Work required: Where the records below have a line with "margin", that line is to be copied.

[Stored data]
=== Begin Enclosure ===

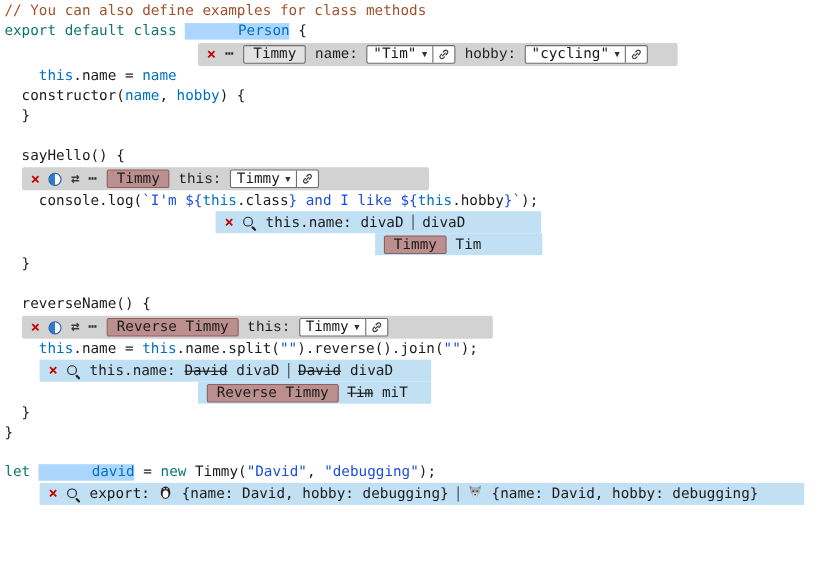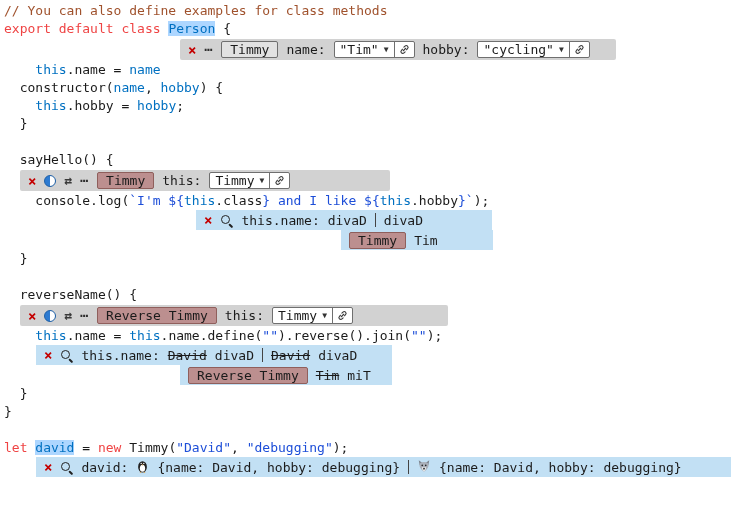--- a/index.html
+++ b/index.html
@@ -14,7 +14,7 @@
   }
   .code-line { height:18px; line-height:18px; white-space:pre; }
   .tok.comment { color:#a0522d; }
-  .tok.kw { color:#ef4444; }
+  .tok.kw { color:#0f766e; }
   .tok.var { color:#0070c1; }
   .tok.str { color:#1d4ed8; }
   .tok.hl { background:#add6ff; }

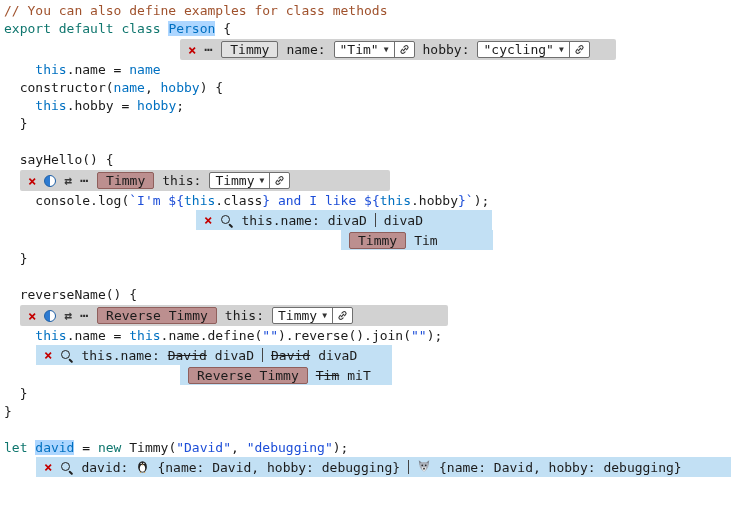--- a/index.html
+++ b/index.html
@@ -17,7 +17,7 @@
   .tok.kw { color:#0f766e; }
   .tok.var { color:#0070c1; }
   .tok.str { color:#1d4ed8; }
-  .tok.hl { background:#add6ff; }
+  .tok.hl { background:#add6ff;padding-left:48px; }
 
   .widget-bar {
     display:flex; width:fit-content; align-items:center;

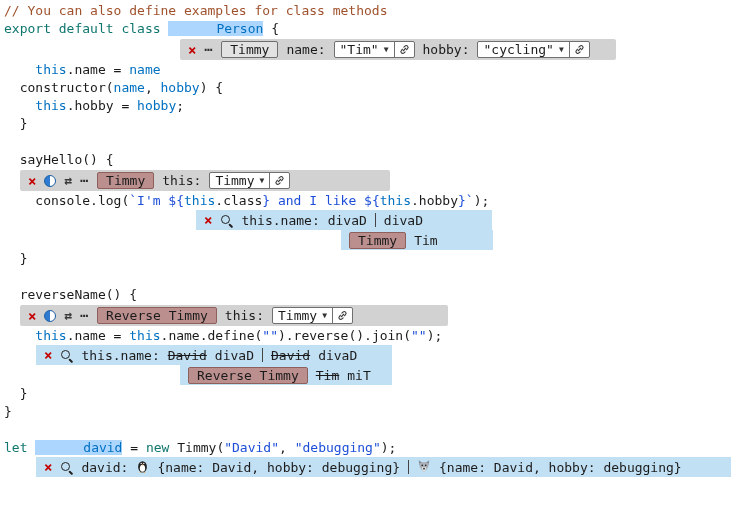--- a/index.html
+++ b/index.html
@@ -39,7 +39,7 @@
     border-radius:2px; white-space:pre;
   }
   .tab.rosy { background:#bc8f8f; border-color:#8f5f5c; }
-  .wlabel { white-space:pre; }
+  .wlabel { white-space:pre;font-family:Liberation Mono, monospace; }
   .dd {
     display:inline-flex; align-items:stretch;
     border:1px solid #6f6f6f; background:#fff; height:17px; border-radius:2px;

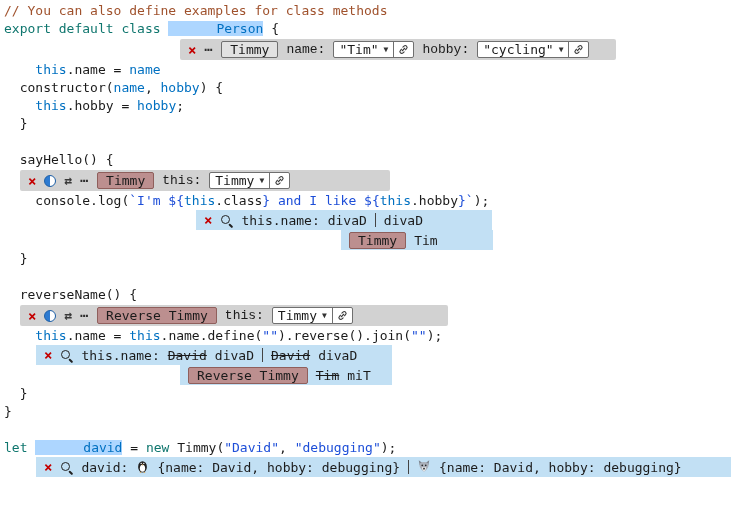--- a/index.html
+++ b/index.html
@@ -111,7 +111,6 @@
 
   <div class="code-line"><span class="tok">  constructor(</span><span class="tok var">name</span><span class="tok">, </span><span class="tok var">hobby</span><span class="tok">) {</span></div>
 
-  <div class="code-line"><span class="tok">    </span><span class="tok var">this</span><span class="tok">.hobby = </span><span class="tok var">hobby</span><span class="tok">;</span></div>
 
   <div class="code-line"><span class="tok">  }</span></div>
 

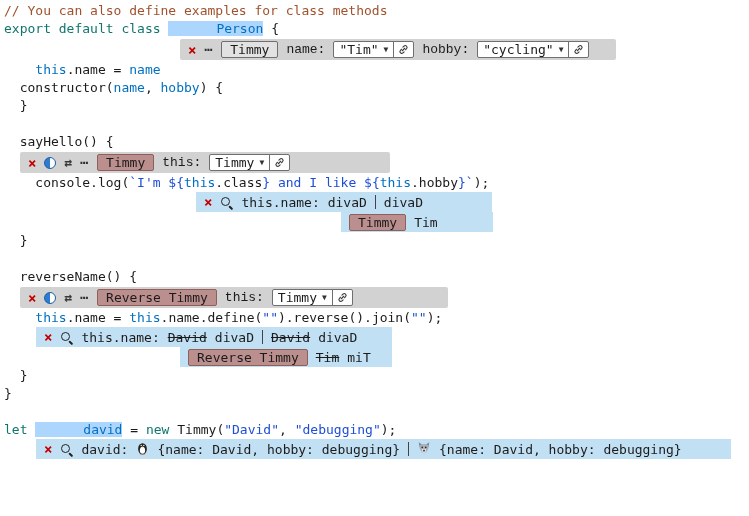--- a/index.html
+++ b/index.html
@@ -183,7 +183,7 @@
     </span>
   </div>
 
-  <div class="code-line"><span class="tok">    </span><span class="tok var">this</span><span class="tok">.name = </span><span class="tok var">this</span><span class="tok">.name.define(</span><span class="tok str">""</span><span class="tok">).reverse().join(</span><span class="tok str">""</span><span class="tok">);</span></div>
+  <div class="code-line"><span class="tok">    </span><span class="tok var">this</span><span class="tok">.name = </span><span class="tok var">this</span><span class="tok">.name.split(</span><span class="tok str">""</span><span class="tok">).reverse().join(</span><span class="tok str">""</span><span class="tok">);</span></div>
 
   <div class="result" style="margin-left:32px;min-width:356px">
     <span class="x-icon">×</span>

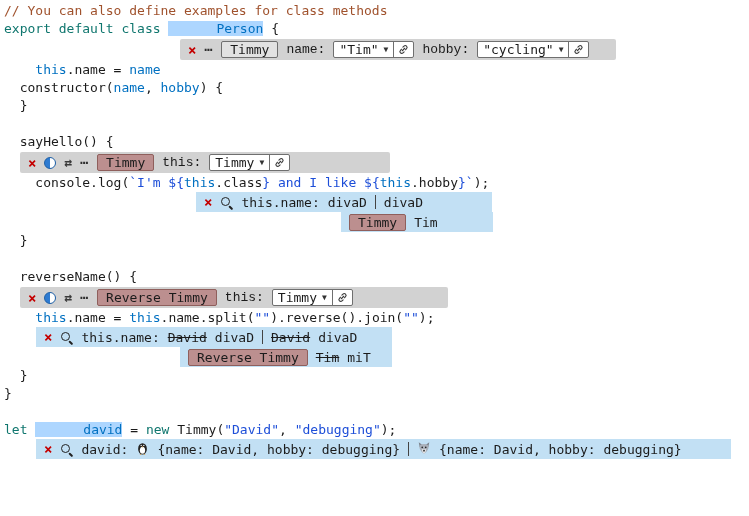--- a/index.html
+++ b/index.html
@@ -211,7 +211,7 @@
   <div class="result" style="margin-left:32px;min-width:695px">
     <span class="x-icon">×</span>
     <span class="mag-icon"></span>
-    <span>david:</span>
+    <span>export:</span>
     <span><svg width="13" height="14" viewBox="0 0 14 16">
           <ellipse cx="7" cy="9" rx="5" ry="6.5" fill="#222"></ellipse>
           <ellipse cx="7" cy="10.5" rx="3" ry="4" fill="#fff"></ellipse>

=== End Enclosure ===

Exercise solution:
   <div class="result" style="margin-left:32px;min-width:356px">
   <div class="result" style="margin-left:32px;min-width:695px">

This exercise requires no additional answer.